West Bank Bombing Opens Post-Elections Conflict Phase
A terrorist’s bomb killed four Israelis in the north central West Bank outside the entrance to the Israeli settlement of Kedumim, about ten miles west of Nablus. The Palestinian terrorist, identified by the new Fatah terror group Kateb al-Shahid Chamuda as a 24 year old male from Hebron, was reportedly dressed as an Orthodox Jew and hitched a ride from the drivers of the car. No report as of yet has identified how this is known. An elderly couple and a young female occupant were killed instantly in the blast. The fourth death is reported by some sources to be an Israeli teen that was in the vicinity.
However, an early AP report cited Israeli television reporting that the bomb detonated outside the vehicle as well as Israeli Army Radio announcing that the bomb was detonated by remote control. It is more likely that the fourth body is not that of an Israeli teen, rather it is that of the bomber. If the bomber was indeed a hitchhiker and was inside the car, he surely would have wanted to detonate it from within. If he exited the vehicle, perhaps his handlers detonated his payload for him, which would explain both the fourth body away from the car and the quick Army determination that it was remote detonated.
Interestingly, two groups have claimed responsibility: al-Aqsa Martyrs Brigades and a new Fatah offshoot, Kateb al-Shahid Chamuda from the Balata refugee camp recently sieged by the IDF and home of two Palestinian al-Qaeda cell members arrested by Israel. According to Aaron Klein of World Net Daily, who has regular contact with Abu Aziz (aka Abu Nassar), the Nablus al-Aqsa Martyrs Brigades commander called him immediately after the blast boasting that it was his operation and that many more are in the works for inside Israel.
Perhaps this attack was meant to deliver the hitchhiker to Israel as well, and when the driver neared his West Bank Israeli settlement destination, things changed. The bomber may well have decide to get out and try another attempt at hitching a ride to Israel. If so, his trailers likely decided to cancel that plan.
This terrorist attack is indicative of the role reversal discussed before, with Hamas in governance and Fatah factions assuming the role of primary terror organ. But it is important to note that Hamas and Fatah are in simultaneous competition with both Israel and each other.
The action of the past two days could be a sign of a concerted effort to pick up the operational tempo against Israel as the IDF nabbed a would-be suicide bomber at a roadblock in the Jordan Valley area of the West Bank. The 18-year old Palestinian was caught wearing a 20-pound suicide belt that was disarmed.

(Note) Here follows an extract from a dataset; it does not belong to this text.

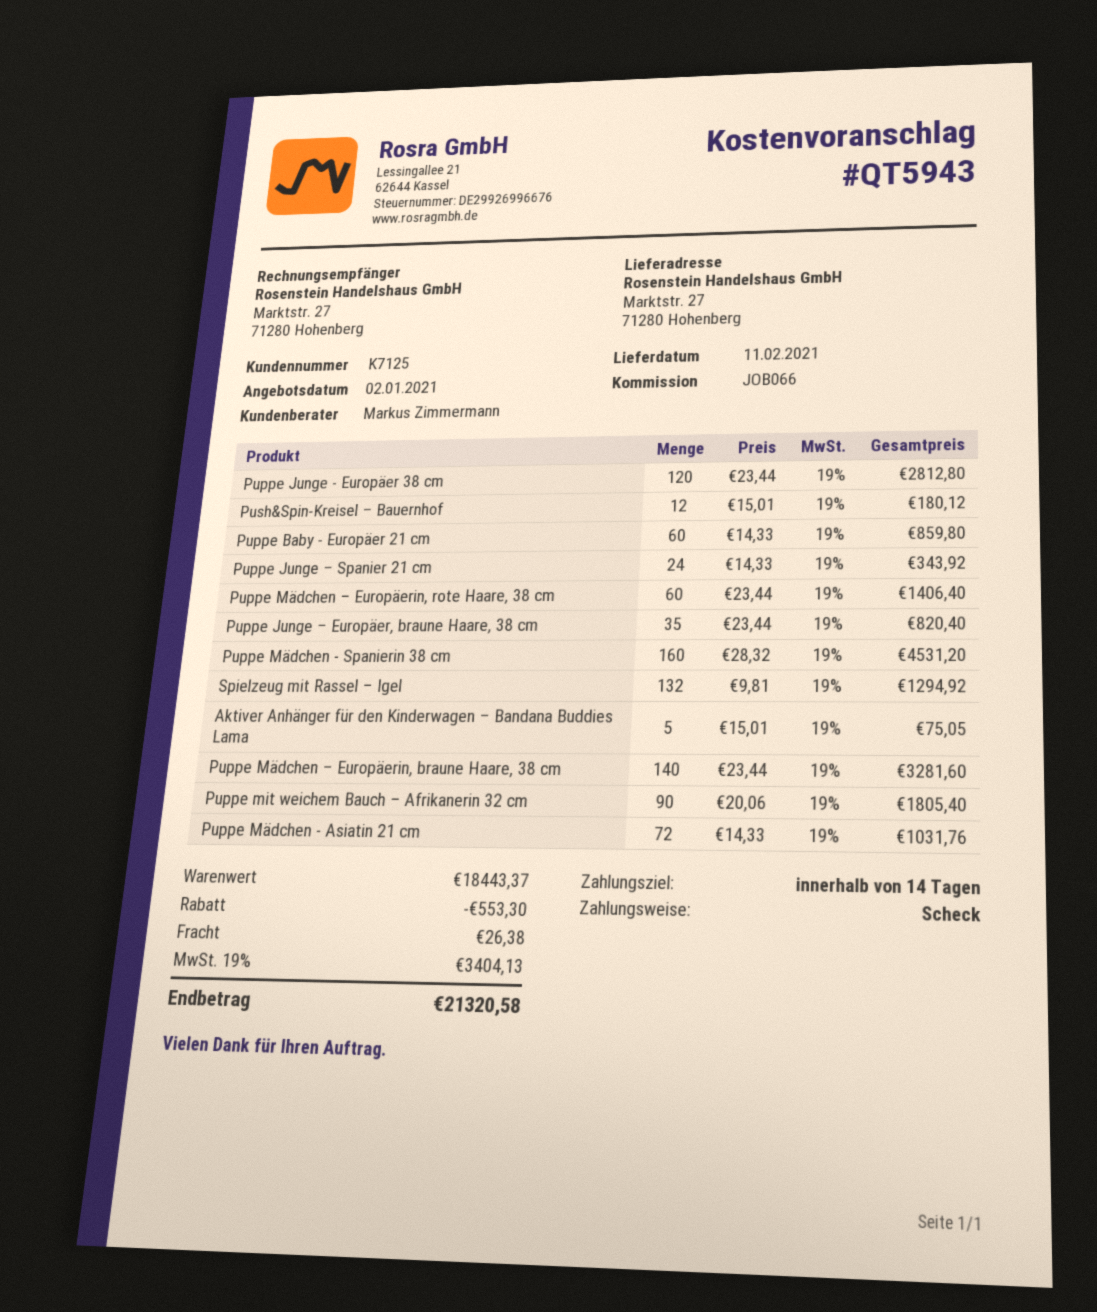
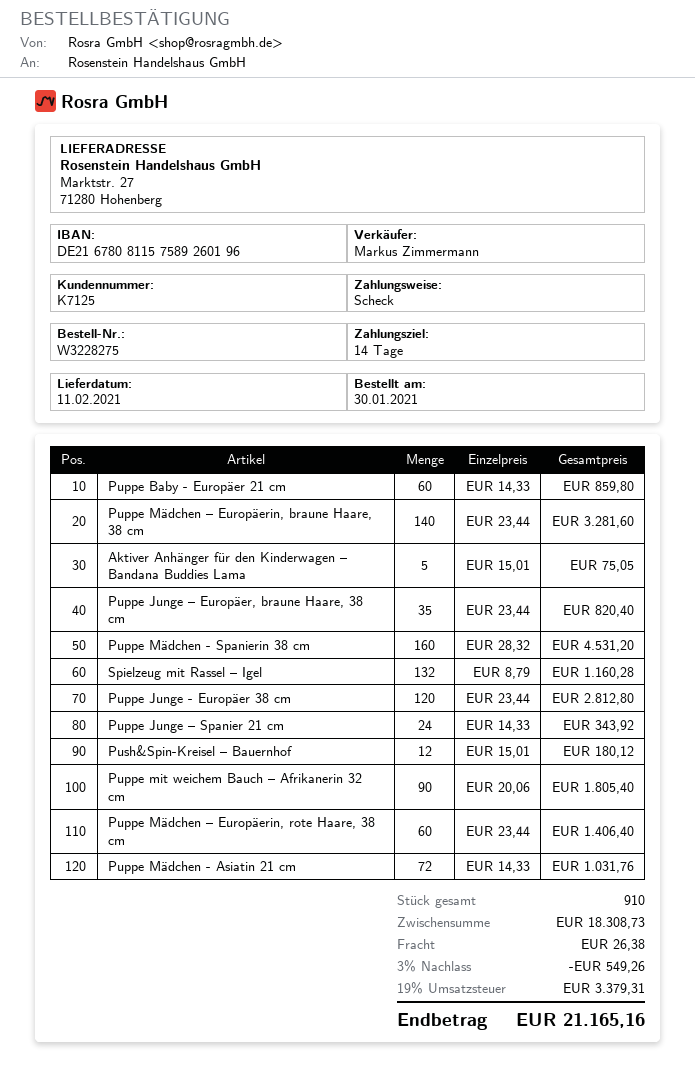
Spielzeug mit Rassel – Igel: 132 x 9.81 = 1294.92 -> 132 x 8.79 = 1160.28
subtotal: 18443.37 -> 18308.73
discount: 553.30 -> 549.26
tax: 19% = 3404.13 -> 19% = 3379.31
total: 21320.58 -> 21165.16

His confessed plans were to meet an operative inside Israel and be driven to his attack location, which was not disclosed.
On Tuesday, an Iranian-made Katyusha rocket was fired from northern Gaza in the direction of Ashkelon. As often happens with Palestinian-launched ballistic ordnance, it fell harmlessly in the desert well short of its general target. But the significance, as well noted by Vital Perspective, is that this is not a homemade Qassam, the latest Qassam III with a range of still only 10km. The Iranian-made Katyusha has a range of double that at 20km. It is believed to be the first Katyusha launch from Gaza. After Israel’s disengagement from Gaza, they warned the PA, Egypt and the rest of the world that Gaza could become a magnet for an influx of international arms. The writers at Vital Perspective note, “Unfortunately, this danger has been realized as the Palestinians continue to expand and enhance their terrorist infrastructure in Gaza, and deploy weapons which extend the reach of terrorism ever deeper into Israeli territory.”
Remember that one of the senior West Bank commanders of the al-Aqsa Martyrs Brigades, Abu Nasser, has said that the Third Intifada is coming, and will be bloodier than either of the previous intifadas. This increase in operational tempo does not rise to the level of a Third Intifada yet. It is worth noting that the previous intifadas, led by the PLO and Arafat, involved a mass uprising with street-level violence as well. While there have been isolated street-level attacks recently, it has not risen to such a level.
What we are witnessing may transform into a Third Intifada, as Abu Aziz (aka Abu Nasser) warned, or it may simply become a first ‘something else’, with terrorist attacks and para-military attacks without the street-level violence of an intifada. But it certainly looks to be the beginning of a change from the relative quiet since the informal cease-fire took effect one year ago.